Would you reproduce the data below exactly, please, leaving out its images?

[Data records Boundary: Start]

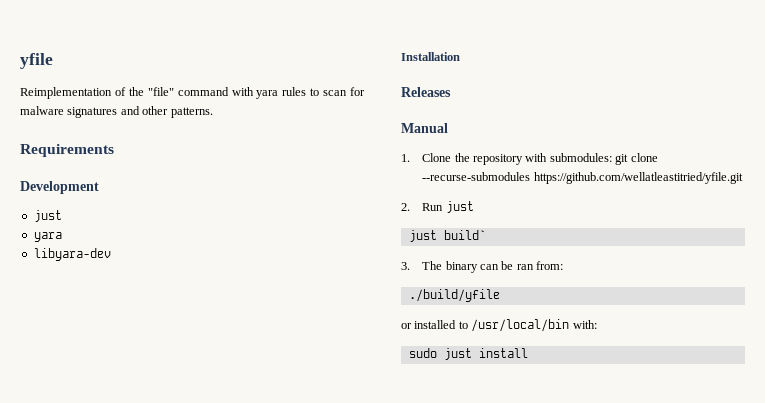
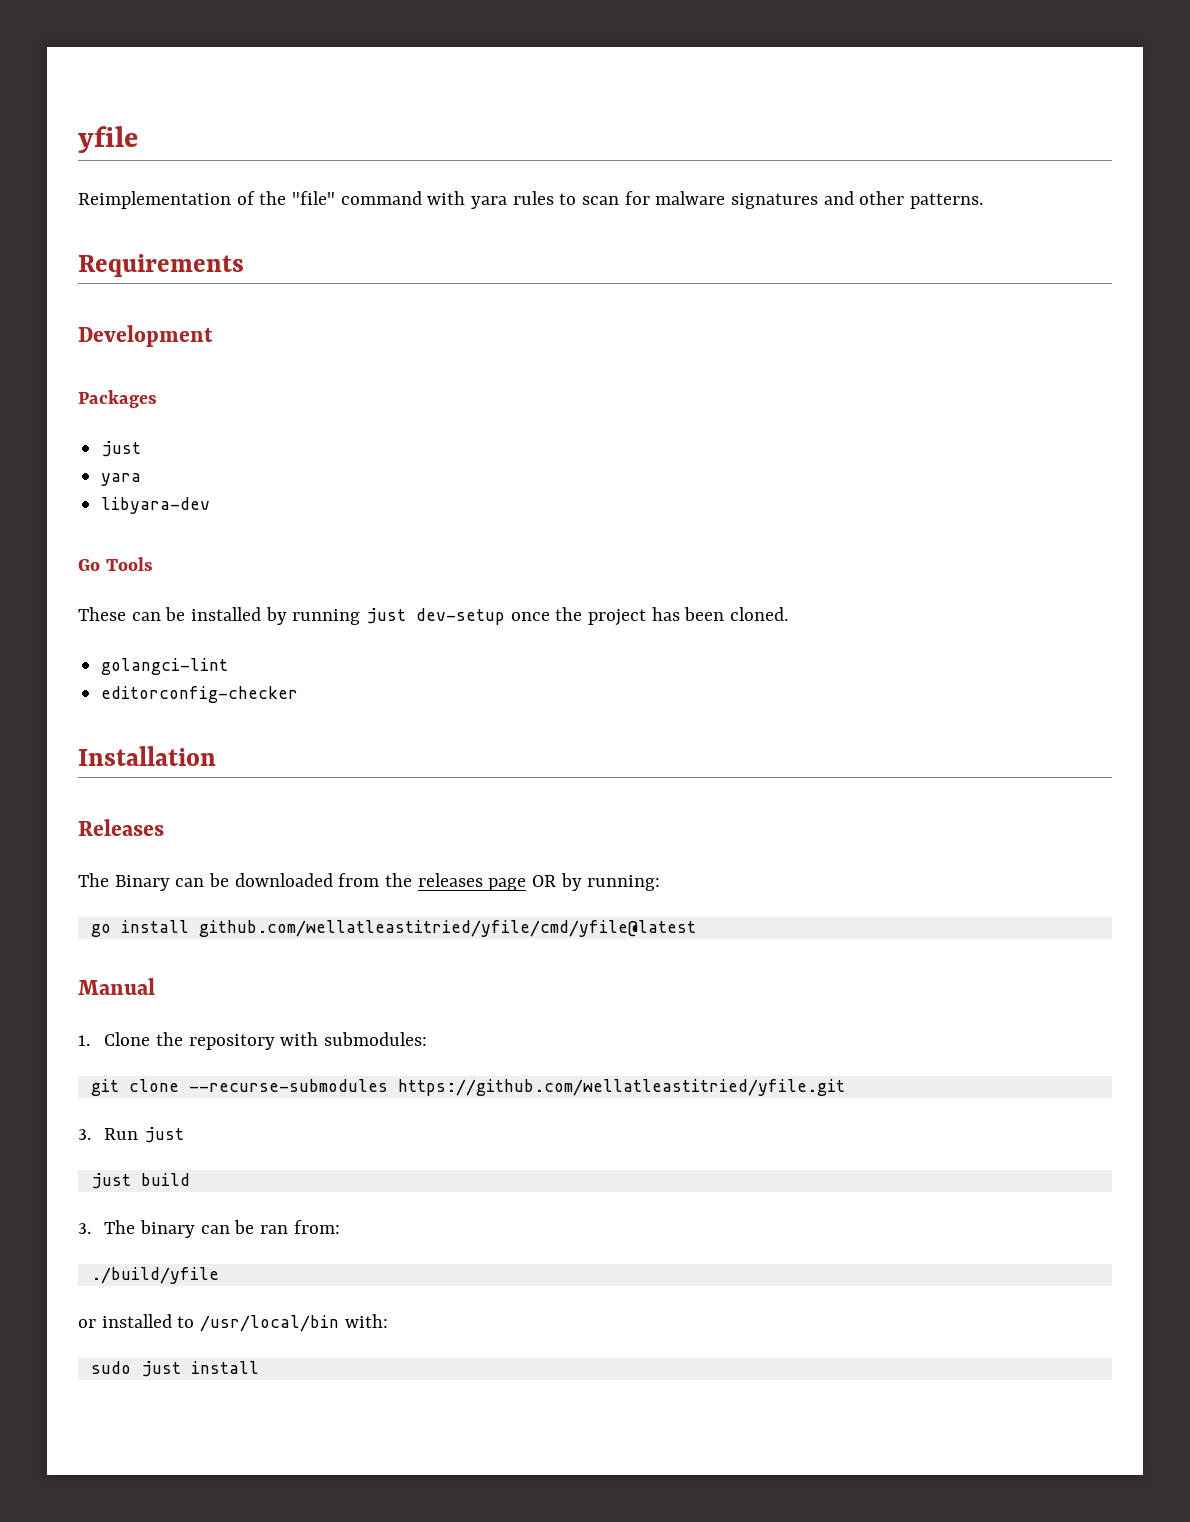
+ Packages
+ Go Tools
+ These can be installed by running just dev-setup once the project has been cloned.
+ golangci-lint
+ editorconfig-checker
  Installation
  Releases
+ The Binary can be downloaded from the releases page OR by running:
+ go install github.com/wellatleastitried/yfile/cmd/yfile@latest
- 1. Clone the repository with submodules: git clone --recurse-submodules https://github.com/wellatleastitried/yfile.git
+ 1. Clone the repository with submodules:
+ git clone --recurse-submodules https://github.com/wellatleastitried/yfile.git
- 2. Run just
+ 3. Run just
- just build`
+ just build

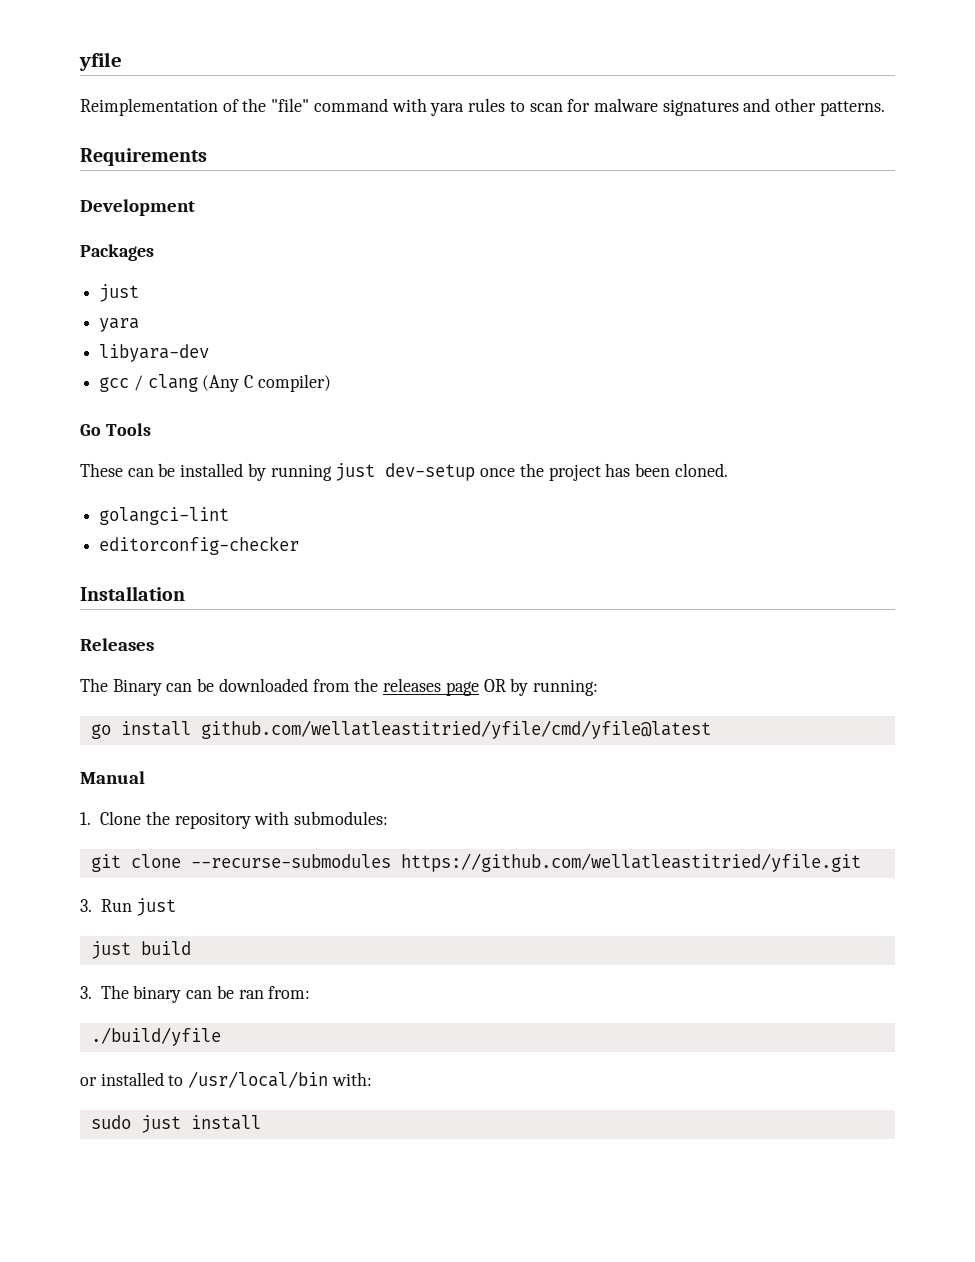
+ gcc / clang (Any C compiler)

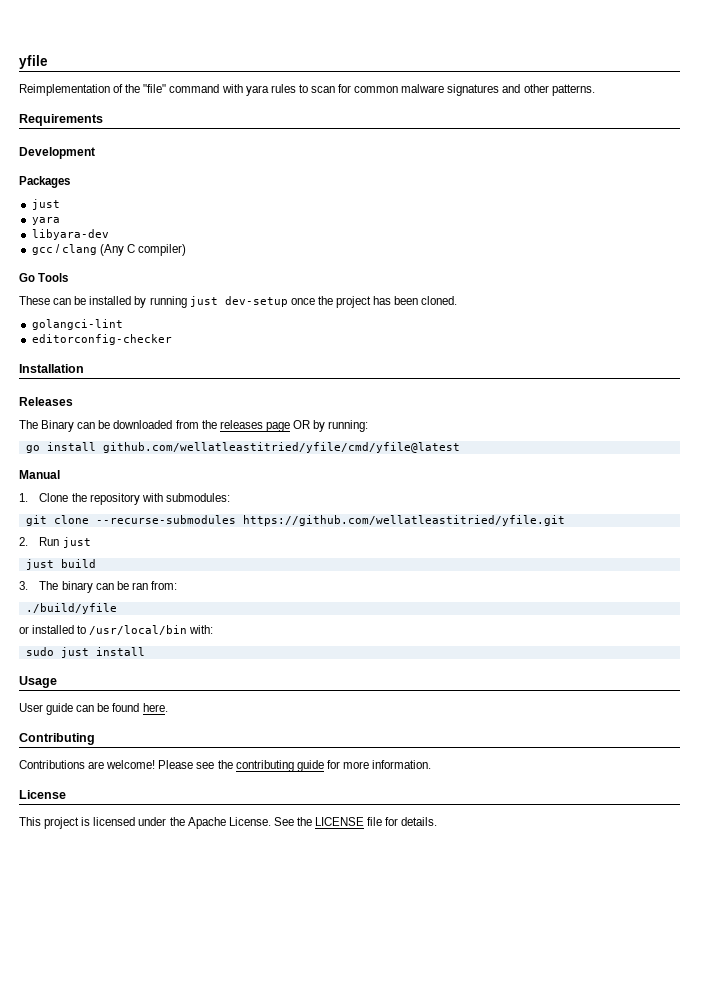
- Reimplementation of the "file" command with yara rules to scan for malware signatures and other patterns.
+ Reimplementation of the "file" command with yara rules to scan for common malware signatures and other patterns.
- 3. Run just
+ 2. Run just
+ Usage
+ User guide can be found here.
+ Contributing
+ Contributions are welcome! Please see the contributing guide for more information.
+ License
+ This project is licensed under the Apache License. See the LICENSE file for details.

[Data records Boundary: End]

## Answer space
+ Packages
+ Go Tools
+ These can be installed by running just dev-setup once the project has been cloned.
+ golangci-lint
+ editorconfig-checker
  Installation
  Releases
+ The Binary can be downloaded from the releases page OR by running:
+ go install github.com/wellatleastitried/yfile/cmd/yfile@latest
- 1. Clone the repository with submodules: git clone --recurse-submodules https://github.com/wellatleastitried/yfile.git
+ 1. Clone the repository with submodules:
+ git clone --recurse-submodules https://github.com/wellatleastitried/yfile.git
- 2. Run just
+ 3. Run just
- just build`
+ just build

+ gcc / clang (Any C compiler)

- Reimplementation of the "file" command with yara rules to scan for malware signatures and other patterns.
+ Reimplementation of the "file" command with yara rules to scan for common malware signatures and other patterns.
- 3. Run just
+ 2. Run just
+ Usage
+ User guide can be found here.
+ Contributing
+ Contributions are welcome! Please see the contributing guide for more information.
+ License
+ This project is licensed under the Apache License. See the LICENSE file for details.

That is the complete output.